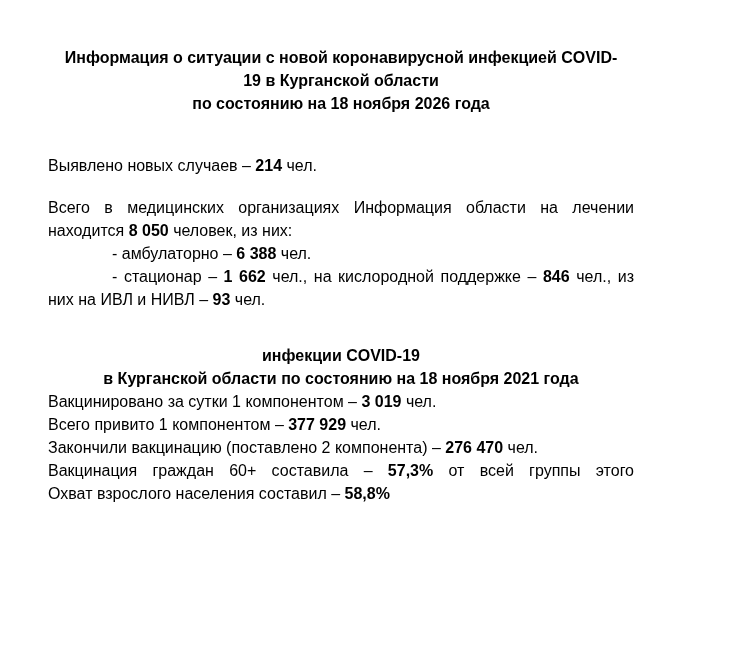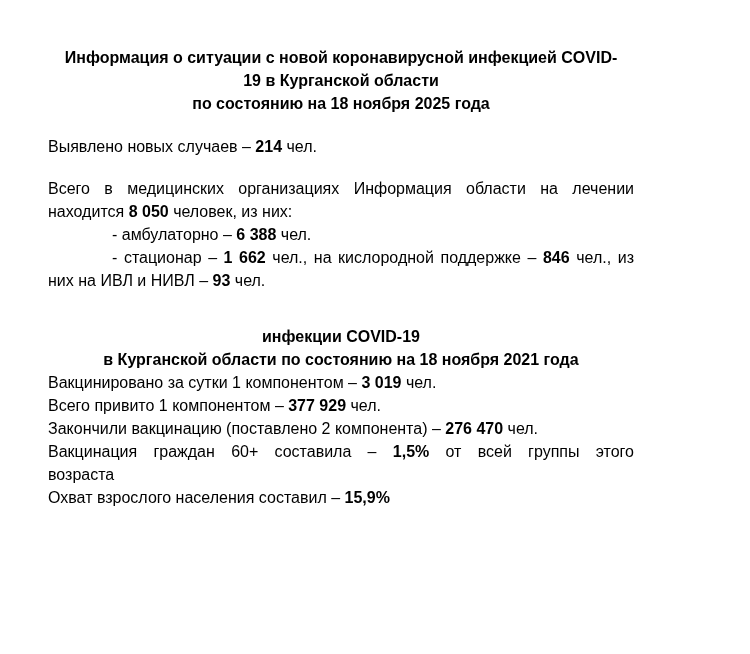--- a/index.html
+++ b/index.html
@@ -50,7 +50,7 @@
   <div>
     <div class="title-line">Информация о ситуации с новой коронавирусной инфекцией COVID-</div>
     <div class="title-line">19 в Курганской области</div>
-    <div class="title-line">по состоянию на 18 ноября 2025 года</div>
+    <div class="title-line">по состоянию на 18 ноября 2026 года</div>
   </div>
 
   <div class="line gap-new-cases">Выявлено новых случаев – <b>214</b> чел.</div>

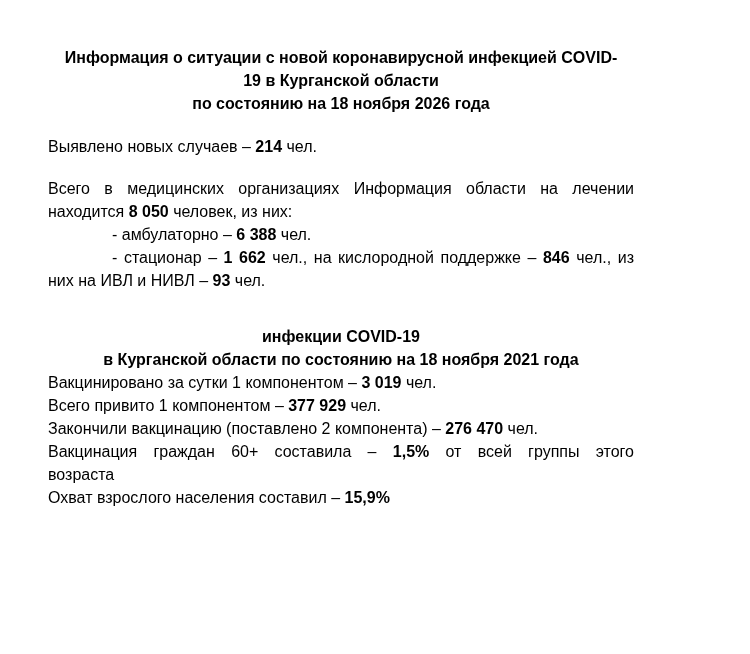--- a/index.html
+++ b/index.html
@@ -36,7 +36,7 @@
   .indent {
     padding-left: 64px;
   }
-  .gap-new-cases   { margin-top: 20px; }
+  .gap-new-cases   { margin-top: 39px; }
   .gap-treatment   { margin-top: 19px; }
   .gap-vax-title   { margin-top: 33px; }
   .gap-vax-block   { }

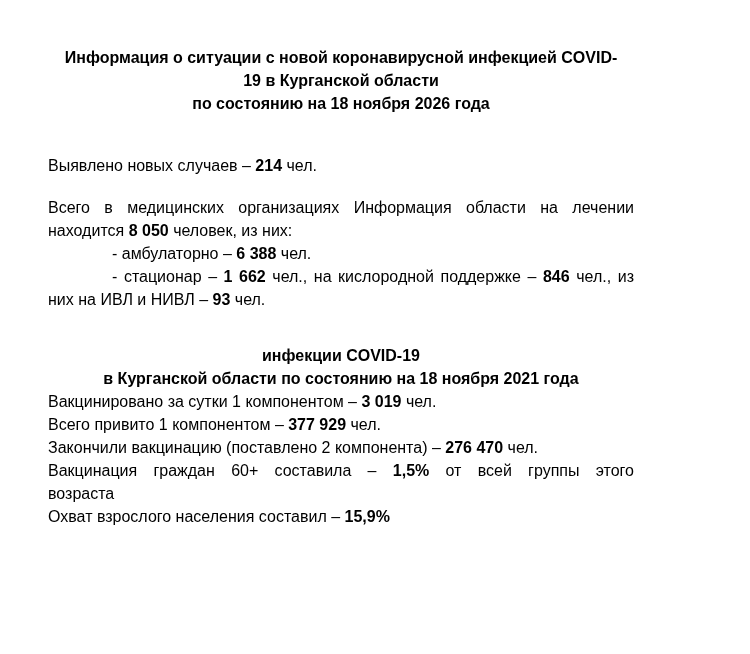--- a/index.html
+++ b/index.html
@@ -72,7 +72,7 @@
     <div class="line">Вакцинировано за сутки 1 компонентом – <b>3 019</b> чел.</div>
     <div class="line">Всего привито 1 компонентом – <b>377 929</b> чел.</div>
     <div class="line">Закончили вакцинацию (поставлено 2 компонента) – <b>276 470</b> чел.</div>
-    <div class="line justify-full">Вакцинация граждан 60+ составила – <b>1,5%</b> от всей группы этого</div>
+    <div class="line justify-full">Вакцинация граждан 60+ составила – <b>57,3%</b> от всей группы этого</div>
     <div class="line">возраста</div>
     <div class="line">Охват взрослого населения составил – <b>15,9%</b></div>
   </div>

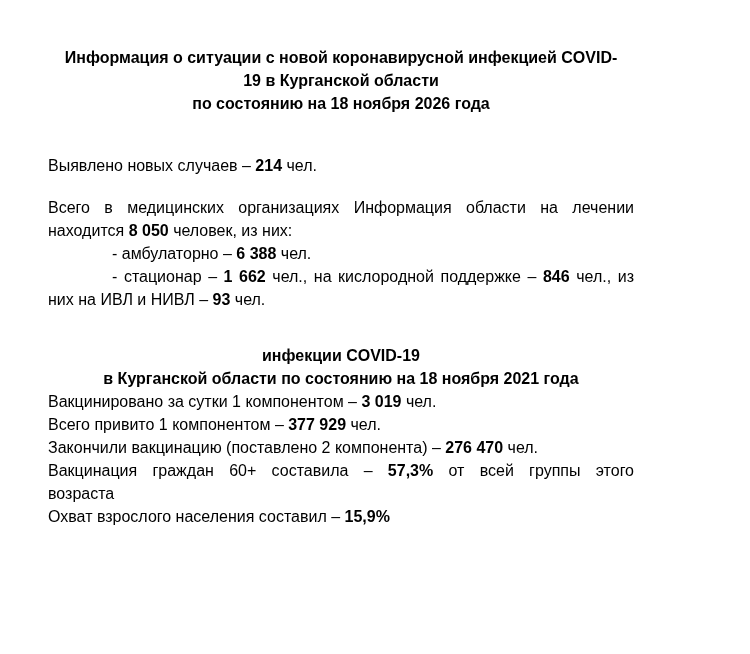--- a/index.html
+++ b/index.html
@@ -73,7 +73,6 @@
     <div class="line">Всего привито 1 компонентом – <b>377 929</b> чел.</div>
     <div class="line">Закончили вакцинацию (поставлено 2 компонента) – <b>276 470</b> чел.</div>
     <div class="line justify-full">Вакцинация граждан 60+ составила – <b>57,3%</b> от всей группы этого</div>
-    <div class="line">возраста</div>
     <div class="line">Охват взрослого населения составил – <b>15,9%</b></div>
   </div>
 

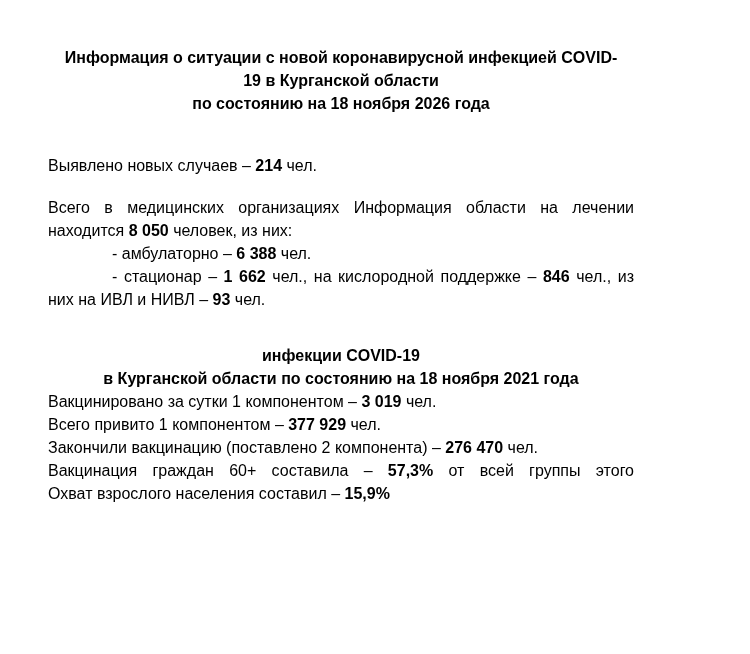--- a/index.html
+++ b/index.html
@@ -73,7 +73,7 @@
     <div class="line">Всего привито 1 компонентом – <b>377 929</b> чел.</div>
     <div class="line">Закончили вакцинацию (поставлено 2 компонента) – <b>276 470</b> чел.</div>
     <div class="line justify-full">Вакцинация граждан 60+ составила – <b>57,3%</b> от всей группы этого</div>
-    <div class="line">Охват взрослого населения составил – <b>15,9%</b></div>
+    <div class="line">Охват взрослого населения составил – <b>58,8%</b></div>
   </div>
 
 </div>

++++++++

Return all the material exactly, pictures excluded.

--- a/index.html
+++ b/index.html
@@ -50,7 +50,7 @@
   <div>
     <div class="title-line">Информация о ситуации с новой коронавирусной инфекцией COVID-</div>
     <div class="title-line">19 в Курганской области</div>
-    <div class="title-line">по состоянию на 18 ноября 2025 года</div>
+    <div class="title-line">по состоянию на 18 ноября 2026 года</div>
   </div>
 
   <div class="line gap-new-cases">Выявлено новых случаев – <b>214</b> чел.</div>

--- a/index.html
+++ b/index.html
@@ -36,7 +36,7 @@
   .indent {
     padding-left: 64px;
   }
-  .gap-new-cases   { margin-top: 20px; }
+  .gap-new-cases   { margin-top: 39px; }
   .gap-treatment   { margin-top: 19px; }
   .gap-vax-title   { margin-top: 33px; }
   .gap-vax-block   { }

--- a/index.html
+++ b/index.html
@@ -72,7 +72,7 @@
     <div class="line">Вакцинировано за сутки 1 компонентом – <b>3 019</b> чел.</div>
     <div class="line">Всего привито 1 компонентом – <b>377 929</b> чел.</div>
     <div class="line">Закончили вакцинацию (поставлено 2 компонента) – <b>276 470</b> чел.</div>
-    <div class="line justify-full">Вакцинация граждан 60+ составила – <b>1,5%</b> от всей группы этого</div>
+    <div class="line justify-full">Вакцинация граждан 60+ составила – <b>57,3%</b> от всей группы этого</div>
     <div class="line">возраста</div>
     <div class="line">Охват взрослого населения составил – <b>15,9%</b></div>
   </div>

--- a/index.html
+++ b/index.html
@@ -73,7 +73,6 @@
     <div class="line">Всего привито 1 компонентом – <b>377 929</b> чел.</div>
     <div class="line">Закончили вакцинацию (поставлено 2 компонента) – <b>276 470</b> чел.</div>
     <div class="line justify-full">Вакцинация граждан 60+ составила – <b>57,3%</b> от всей группы этого</div>
-    <div class="line">возраста</div>
     <div class="line">Охват взрослого населения составил – <b>15,9%</b></div>
   </div>
 

--- a/index.html
+++ b/index.html
@@ -73,7 +73,7 @@
     <div class="line">Всего привито 1 компонентом – <b>377 929</b> чел.</div>
     <div class="line">Закончили вакцинацию (поставлено 2 компонента) – <b>276 470</b> чел.</div>
     <div class="line justify-full">Вакцинация граждан 60+ составила – <b>57,3%</b> от всей группы этого</div>
-    <div class="line">Охват взрослого населения составил – <b>15,9%</b></div>
+    <div class="line">Охват взрослого населения составил – <b>58,8%</b></div>
   </div>
 
 </div>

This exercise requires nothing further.